[[ MATERIAL FOR THE TASK, beginning ]]

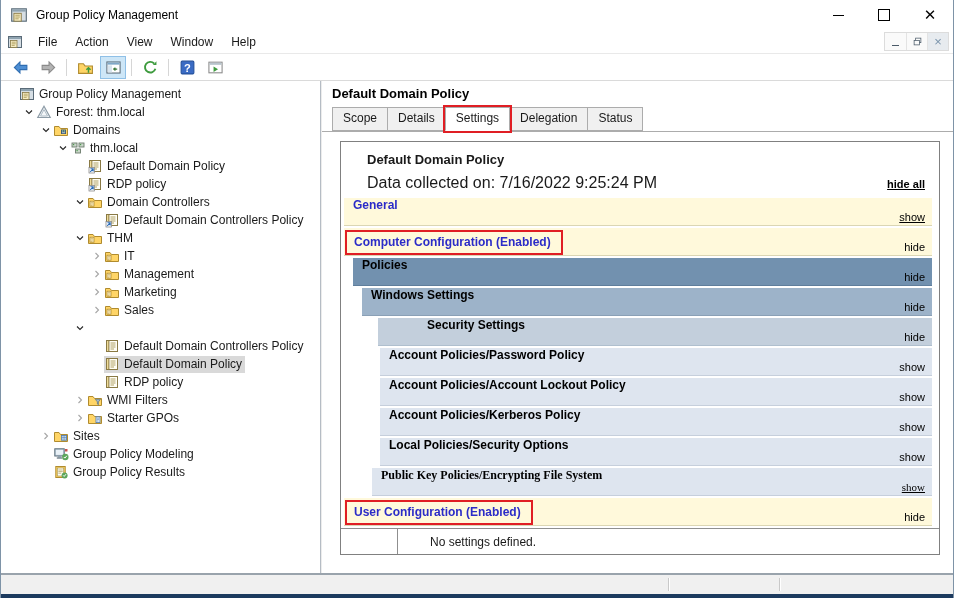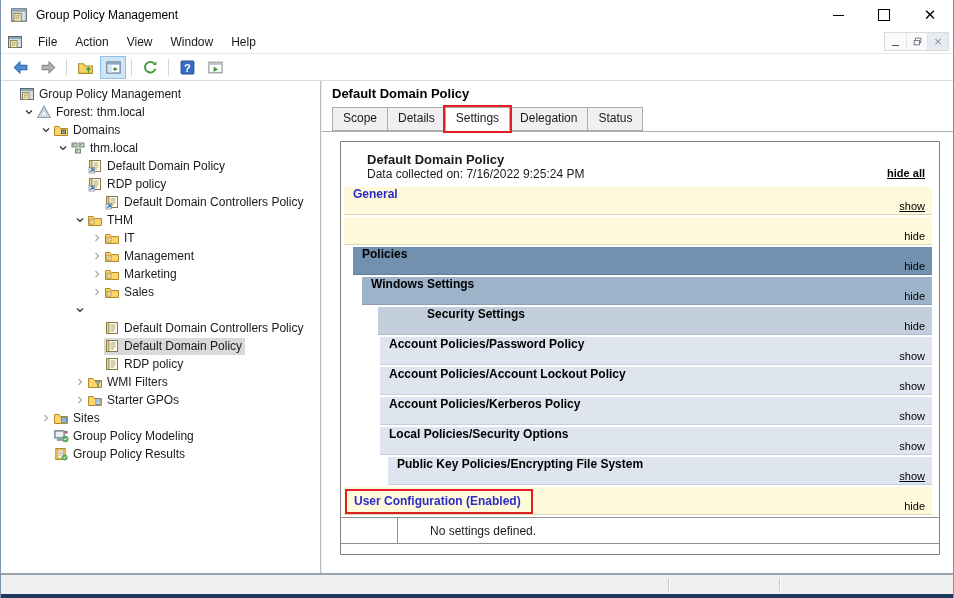"Data collected on: 7/16/2022 9:25:24" .report-collected { font-size: 12px -> 16px; margin-top: none -> 7px }
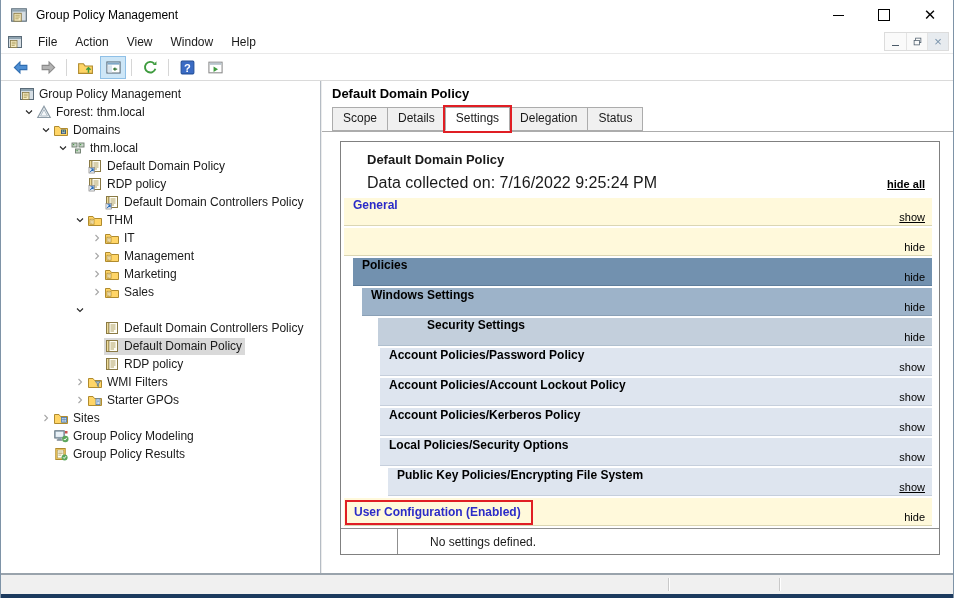"Domain Controllers" div.trow { html: none -> <div> <span> <svg> <path></path> </svg> </span> <span> <span> <svg> <path></path> <rect></rect> <path></path> </svg> </span> <span>Domain Controllers</span> </span> </div> }
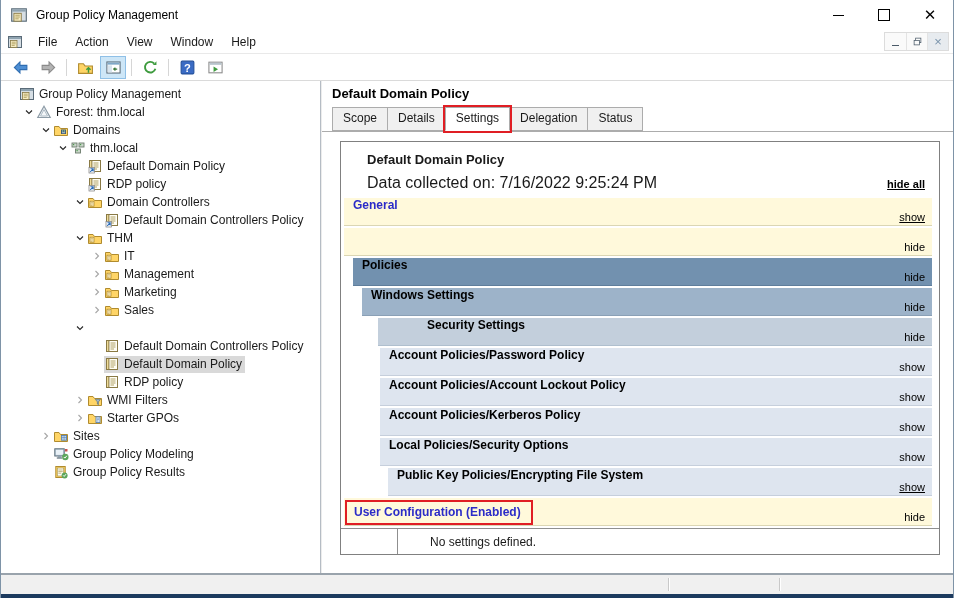"Computer Configuration (Enabled)" span.sec-title { html: none -> <span>Computer Configuration (Enabled)</span> }
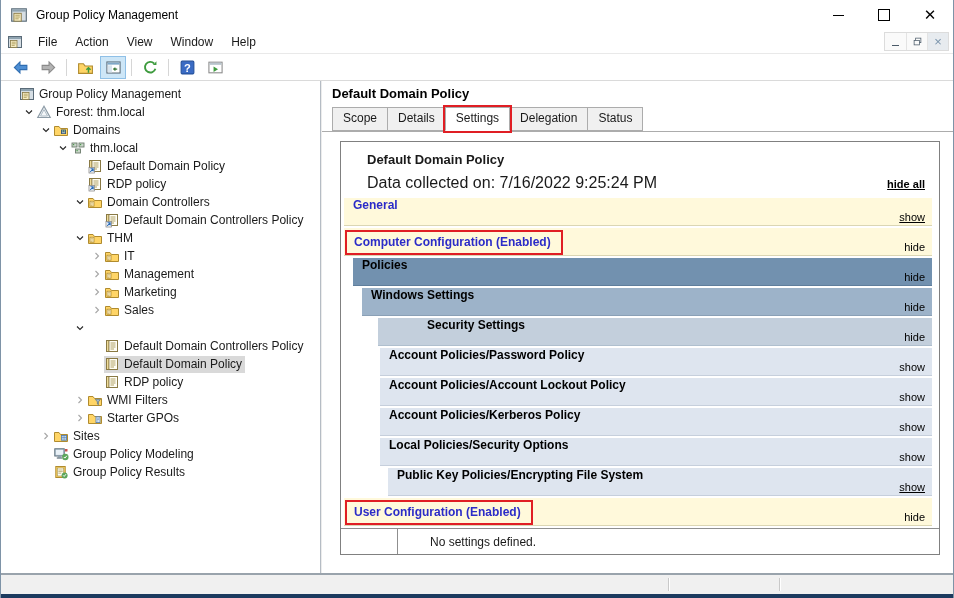"Public Key Policies/Encrypting File" div.sec { font-family: none -> Liberation Serif, serif; margin-left: 44px -> 28px }
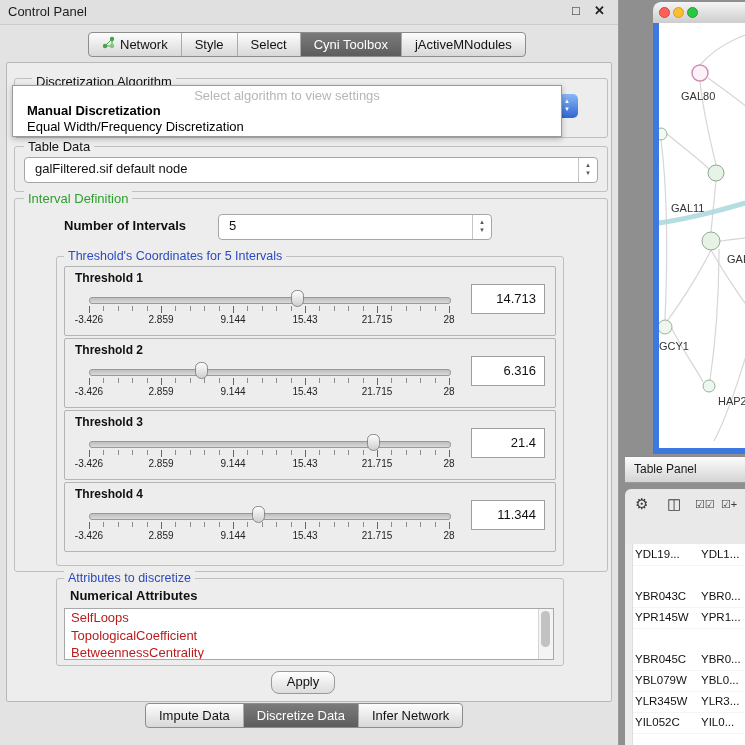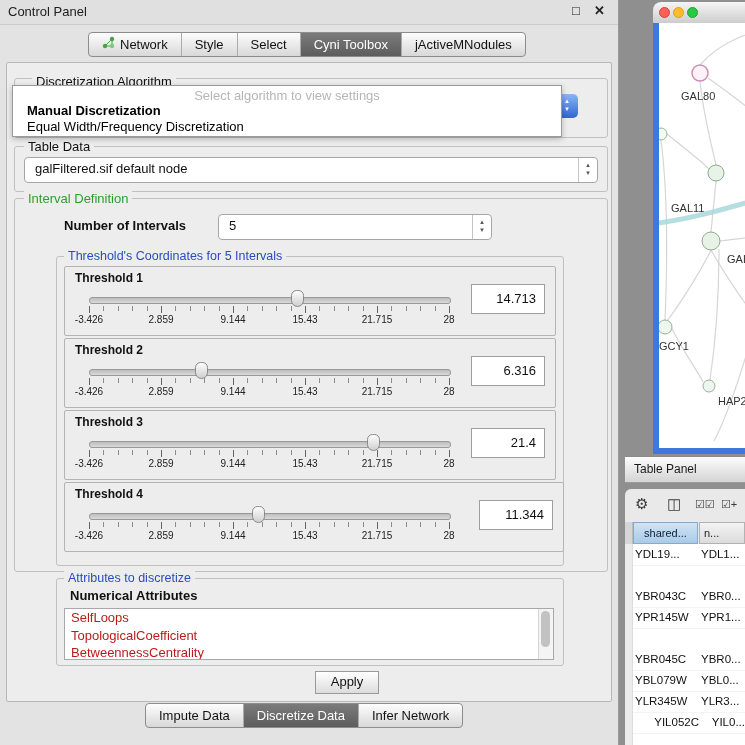"Threshold 4" div.thr-panel { padding-left: 8px -> none }
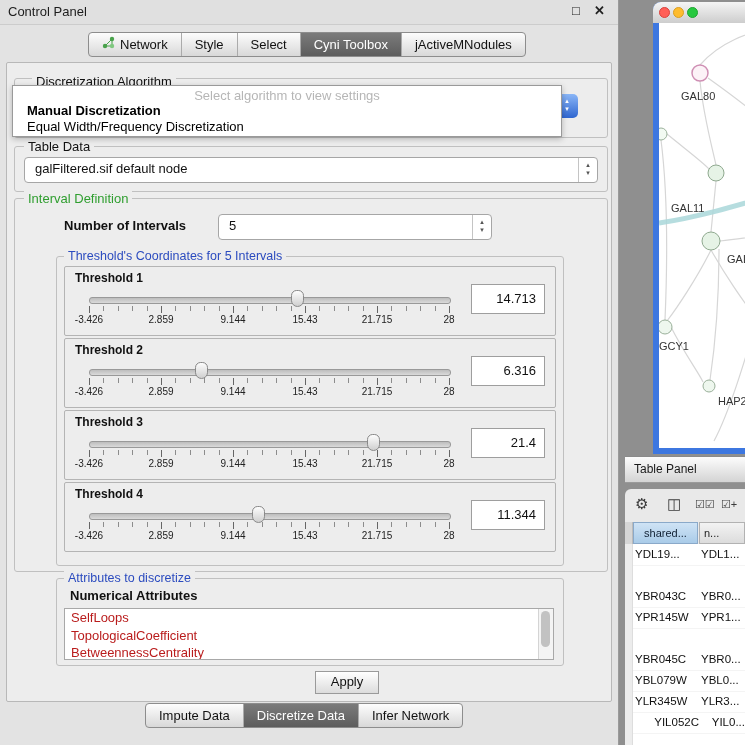"shared..." div.thead { html: <div> <div></div> <div>shared...</div> <div>n...</div> </div> -> none }
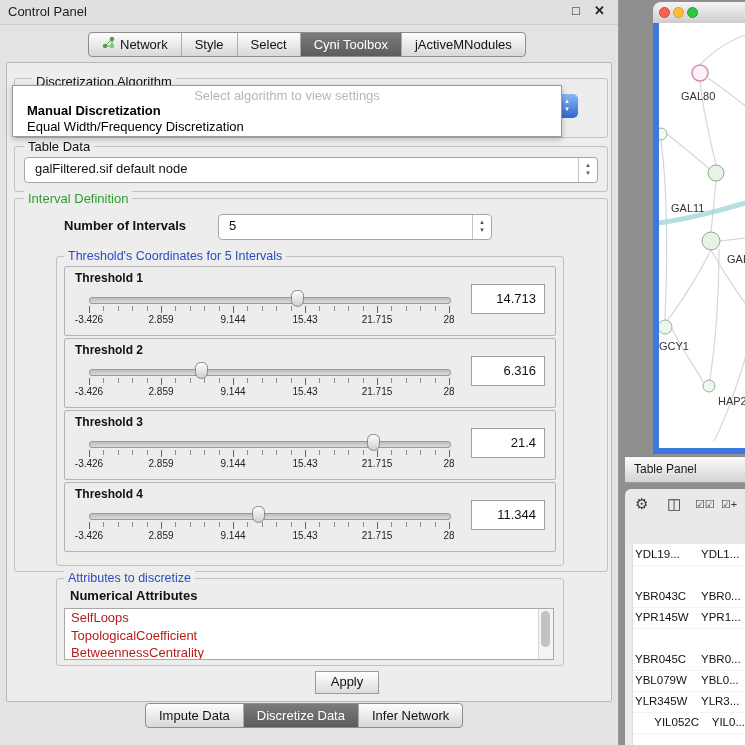"Apply" .applybtn { border-radius: 0 -> 8px; margin-left: 44px -> none }
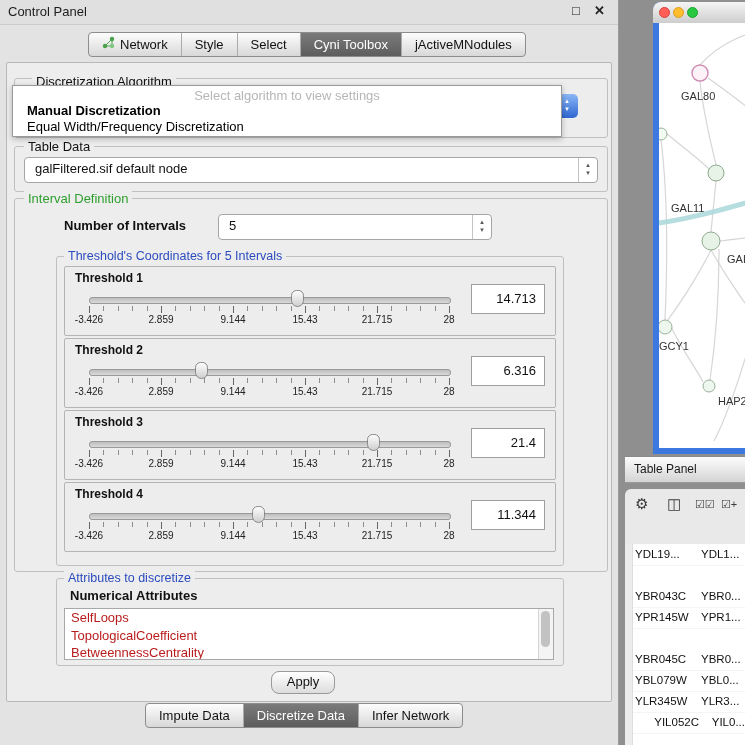"YIL052C" div.trow { text-align: right -> none }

[[ MATERIAL FOR THE TASK, end ]]

WHAT THE TASK ASKS
What is wanted is a verbatim transcription of every record above, pictures excluded.

TASK ANSWER
"Data collected on: 7/16/2022 9:25:24" .report-collected { font-size: 12px -> 16px; margin-top: none -> 7px }
"Domain Controllers" div.trow { html: none -> <div> <span> <svg> <path></path> </svg> </span> <span> <span> <svg> <path></path> <rect></rect> <path></path> </svg> </span> <span>Domain Controllers</span> </span> </div> }
"Computer Configuration (Enabled)" span.sec-title { html: none -> <span>Computer Configuration (Enabled)</span> }
"Public Key Policies/Encrypting File" div.sec { font-family: none -> Liberation Serif, serif; margin-left: 44px -> 28px }
"Threshold 4" div.thr-panel { padding-left: 8px -> none }
"shared..." div.thead { html: <div> <div></div> <div>shared...</div> <div>n...</div> </div> -> none }
"Apply" .applybtn { border-radius: 0 -> 8px; margin-left: 44px -> none }
"YIL052C" div.trow { text-align: right -> none }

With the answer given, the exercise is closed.